The NDP has perfected this type of duplicitous politics over the past two decades, while supporting Canada’s participation in virtually every major US military intervention around the world. After the Canadian Armed Forces assumed leadership of “counter-insurgency” operations in southern Afghanistan in 2006, then NDP leader Jack Layton made much of his party’s opposition to the Afghan war. Two years later, Layton reached a coalition agreement with the Liberals that committed a Liberal-NDP government to wage war in Afghanistan through 2011. In 2011, behind incessant claims about the “responsibility to protect” the “human rights” of the Libyan population, the NDP twice voted to support Canada’s involvement in NATO’s bombardment of the oil-rich North African country. The war claimed the lives of tens of thousands, resulted in the lynch-mob murder of Muamar Gaddafi, and plunged Libya into a civil war that continues to this day.

Now, after an election during which the NDP remained totally silent on the Liberals’ plans to hike military spending by over 70 percent, Singh and his fellow social democrats are more than eager to offer their support in keeping a minority Liberal government in power. Whilst the trade unions and NDP sing the praises of the “progressive” Liberal government, Trudeau will, as he did in his first term, deepen Canadian imperialism’s integration with US imperialist aggression around the world, including against Russia and China.

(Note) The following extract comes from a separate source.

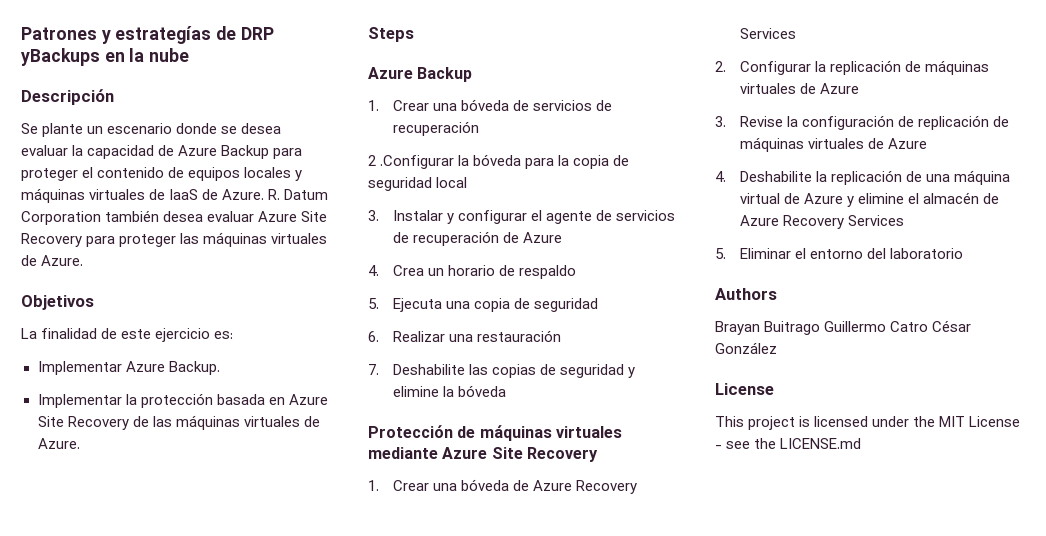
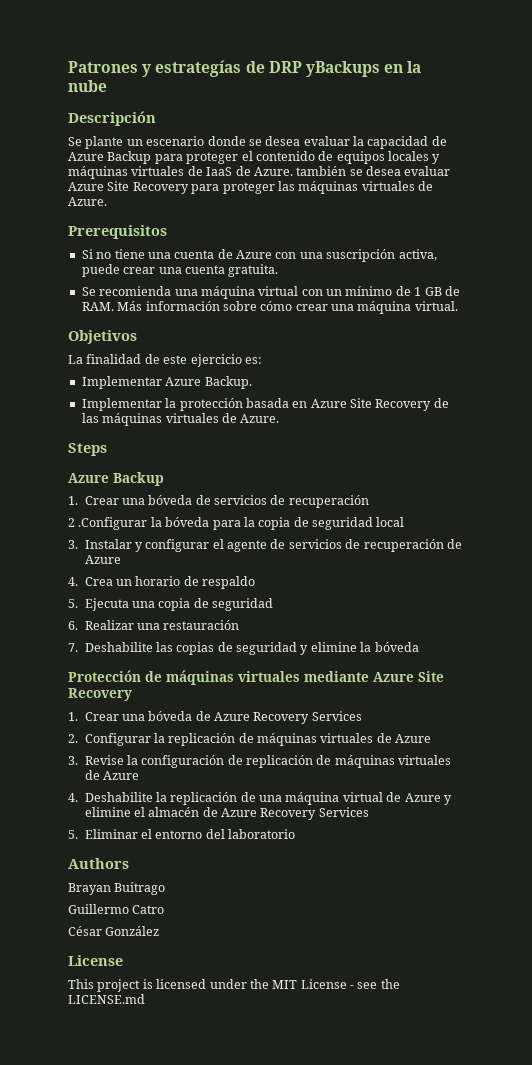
[268,189,329,200] [21,210,160,225] R. Datum Corporation también -> [296,166,363,176] también se
(84, 260) none -> [68,225,167,239] [81,249,437,262] [81,264,279,277] [81,286,460,299] [81,301,458,314] // Prerequisitos // Si no tiene una cuenta de Azure con una suscripción activa, puede crear una cuenta gratuita. // Se recomienda una máquina virtual con un mínimo de 1 GB de RAM. Más información sobre cómo crear una máquina virtual.
(821, 328) none -> (166, 888) //
(929, 326) none -> (165, 909) //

If “Canadian progressives” and “Liberals who are on the fence” have a hard time understanding the predatory and aggressive character of Canadian imperialism’s foreign policy in light of this record, and the NDP’s critical role in providing it with “democratic” cover, may we politely suggest that the source of the problem lies in their politics, not ours. In any event, we remain convinced that WSWS readers and class conscious workers have no difficulty comprehending the NDP’s duplicitous, pro-imperialist politics. A genuine movement against Canadian and US imperialist intervention in Bolivia and around the world will only be built in irreconcilable struggle against them.